Catalogers’ profits are under severe pressure. And the reason isn’t just because of the slowdown in the economy.
In its 2008 Trend Report, Abacus, a division of the marketing services firm Epsilon, points to a profit squeeze. The trend for direct mail circ shows that “despite the postal increase in 2007, direct mail circulation remains steady with a 1 percent decline over the prior year in prospecting volume.” The report also reveals that between 2006 and 2007:
* circ was down 1 percent;
* response rates were down 1 percent; and
* average sale was up 2 percent and $/book was up 1 percent.
But the cost of postage increased dramatically (in some cases over 25 percent) and paper prices continue to rise at alarming rates. Paper typically accounts for half of the total printing cost. If a catalog’s circ remains steady year over year and response rates remain stable, but costs increase dramatically, isn’t a decline in profitability inevitable?
The Abacus study points outs some shifts in circ from prospecting to deeper housefile penetration. The result of this shift was a 2 percent increase in prospecting performance.
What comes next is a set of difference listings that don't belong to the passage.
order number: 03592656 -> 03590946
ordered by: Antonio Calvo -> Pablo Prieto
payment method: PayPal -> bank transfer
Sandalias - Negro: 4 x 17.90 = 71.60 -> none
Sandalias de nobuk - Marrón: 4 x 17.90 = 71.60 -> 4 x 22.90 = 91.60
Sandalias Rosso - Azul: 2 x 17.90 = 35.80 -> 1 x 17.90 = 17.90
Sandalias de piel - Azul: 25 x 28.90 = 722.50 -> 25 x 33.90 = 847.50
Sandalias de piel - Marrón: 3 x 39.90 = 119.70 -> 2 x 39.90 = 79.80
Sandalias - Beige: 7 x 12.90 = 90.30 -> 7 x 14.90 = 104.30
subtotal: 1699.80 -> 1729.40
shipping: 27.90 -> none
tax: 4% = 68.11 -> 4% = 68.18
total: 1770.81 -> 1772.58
But a 2 percent increase in performance doesn’t come close to making up the profits lost by the increases in postage and paper.
A look at the circ trends for the first quarter of 2008 shows a shift toward deeper housefile penetration at the expense of new customer acquisition. “Circulation volume has decreased 7 percent in Q1 2008 compared to Q1 2007 with volume cuts in prospecting,” the Abacus report states. The report points outs that a decline in prospecting will inevitably lead to a shrinking house buyer file, thus making it harder for catalogs to achieve their annual revenue goals. While this long-term perspective is true — cutting prospecting inevitably slows sales in the long term — catalogers face the immediate issue of declining profits. The relatively small cuts in circ mean profit margins are being squeezed.